Now, this is becoming rather interesting as far as lacquer goes. The only time I've run into something even remotely similar is when I've applied the lacquer too heavy. (I tend to do that  ) What I ended up with was a very similar whitening of the finish. However, when left alone for a couple of days it cleared up. What I came to realize was that I was actually "trapping" moisture into the finish by applying it to heavily. As the lacquer skinned over it was preventing moisture (however little) from working its way out of the finish as it dried. 
The interesting thing you got going on here are 1: the seemingly circular blemishes and 2: how the finish is working with the grain in the wood (last picture, back of seat). Were the issues with the box similar to this?


----------



## rcp612 (Oct 22, 2008)

Any chance that the lacquer was applied too soon? General claims that their finish requires 10-14 day to totally cure.


----------



## DaninVan (Jan 1, 2012)

What Roger said! I always try to stick with the same brand thorough the whole finishing process. I'm paranoid about conflicts between different brands' products...and of course, the different brands won't take responsibility, each pointing the finger at the other.
Over the years I've pretty much settled on Mohawk products because of their concept of working with their clients, and building the user knowledge base. 
Which of course doesn't help much with your current problem... 

Wood & Leather Touch Up & Repair Products by Mohawk Finishing


----------



## Herb Stoops (Aug 28, 2012)

TwoSkies57 said:


> Now, this is becoming rather interesting as far as lacquer goes. The only time I've run into something even remotely similar is when I've applied the lacquer too heavy. (I tend to do that  ) What I ended up with was a very similar whitening of the finish. However, when left alone for a couple of days it cleared up. What I came to realize was that I was actually "trapping" moisture into the finish by applying it to heavily. As the lacquer skinned over it was preventing moisture (however little) from working its way out of the finish as it dried.
> The interesting thing you got going on here are 1: the seemingly circular blemishes and 2: how the finish is working with the grain in the wood (last picture, back of seat). Were the issues with the box similar to this?


Yes it did the same thing with my box. Strange thing was that it goes on clear and when it drys it turns white. It is in the finish the only way to remove it is by removing the finish. I was thinking maybe, just maybe they put something in the lacquer to tone down the gloss and it must have settled out to the bottom of the can and when I shook it up it dislodged. Just a theory. It has the appearance of white powder. The box only had a shellac sanding sealer on it that was dry and I sanded the nubs smooth before I applied the lacquer.
I had to use acetone to remove the finish to refinish with poly.

Herb


----------



## Frankj3 (Oct 6, 2014)

Roger,

My experience is NOT with fine wood furniture or the likes. My limited experience is with the routed signs and other simple projects.

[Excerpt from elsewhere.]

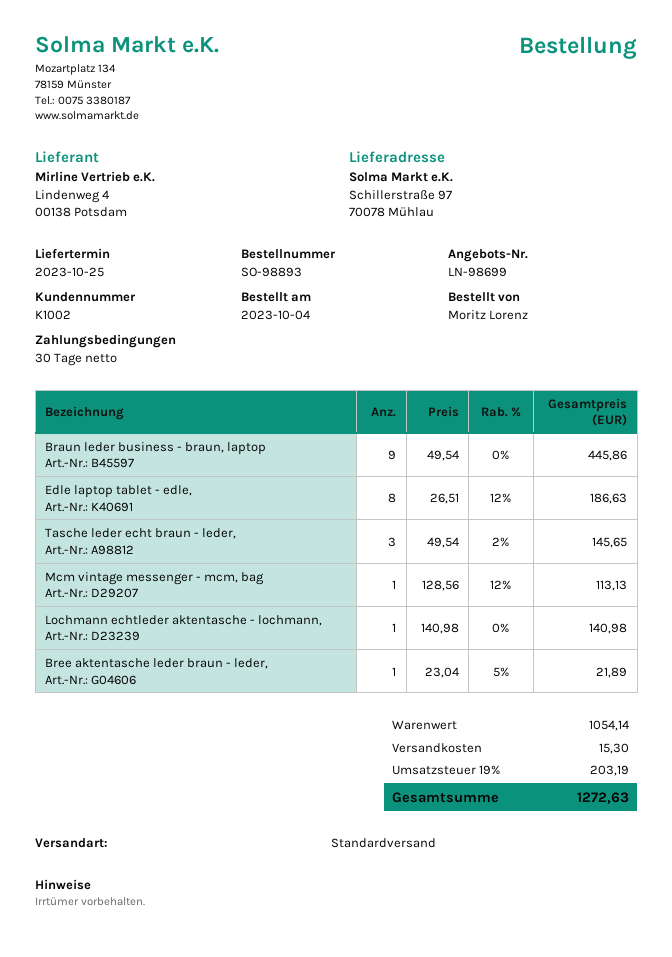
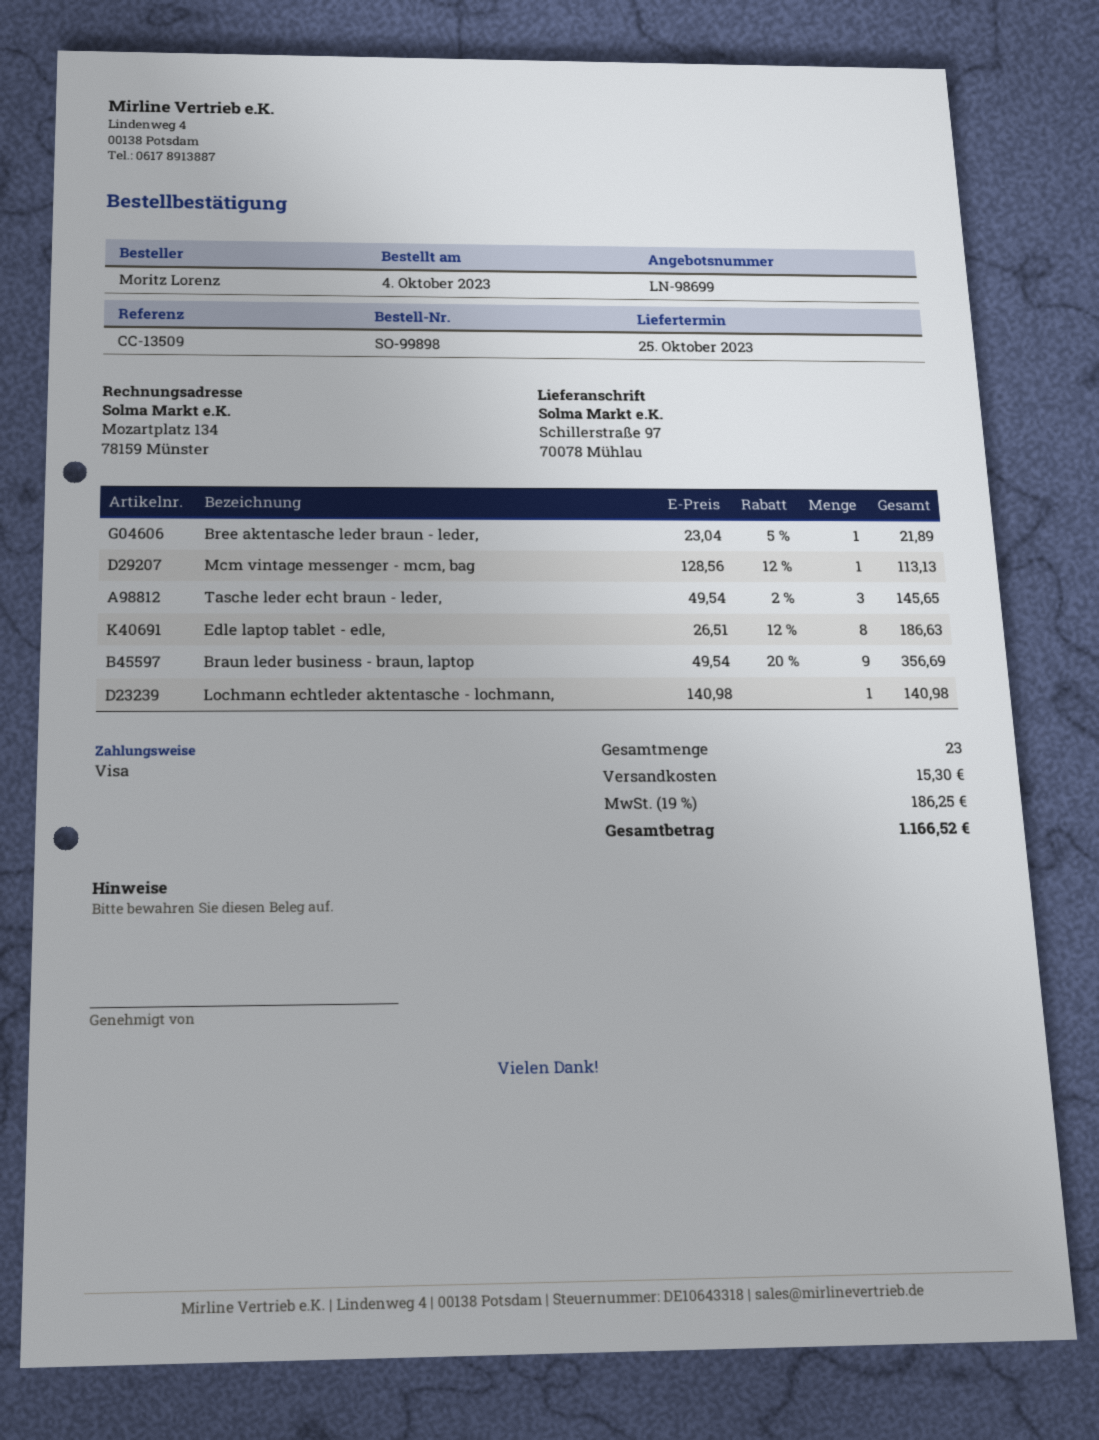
order number: SO-98893 -> SO-99898
Braun leder business - braun, laptop: 9 x 49.54 = 445.86 -> 9 x 49.54 - 20% = 356.69
tax: 19% = 203.19 -> 19% = 186.25
total: 1272.63 -> 1166.52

I like using either the Krylon Glossy spray acrylic or the Rustoleum 2X Glossy spray acrylic. I tried using the Helmsman Glossy External and applied it using a high quality brush with decent results. But in actuality I prefer the shaker cans.

I find about 5 coats is remarkably smooth and glossy. I allow the finish to be "touch dry" before adding the next coat......usually about 15 minutes between coatings. If I need to, I use "000000" steel wool to buff the finish, clean with an air gun and tack rag, then apply another coat. If I buff the finish, I buff the entire face.....not just a section.

Good luck.


----------



## mstrfnsh (Aug 19, 2013)

The white in the finish is I think, 1) poss. solvent lock, caused by spraying too heavy and causing the outer part of the finish to dry faster then the inner portion. When that happens the solvent cannot escape causing tiny bubbles that will turn white and or 2) sometimes high humidity.


----------



## Herb Stoops (Aug 28, 2012)

mstrfnsh said:


> The white in the finish is I think, 1) poss. solvent lock, caused by spraying too heavy and causing the outer part of the finish to dry faster then the inner portion. When that happens the solvent cannot escape causing tiny bubbles that will turn white and or 2) sometimes high humidity.


Thanks Al, must be #1 as the humidity was not high in either case. Think I will try Franks method next time I spray with a can,or go to Deft and see if the same results occur.

Herb


----------



## hawkeye10 (Jul 28, 2015)

I think I must have had the same thing happen to me the other day and I was using Deft. My garage shop is air conditioned and I run a dehumidifer so I think I put it on to heavy.

Don


----------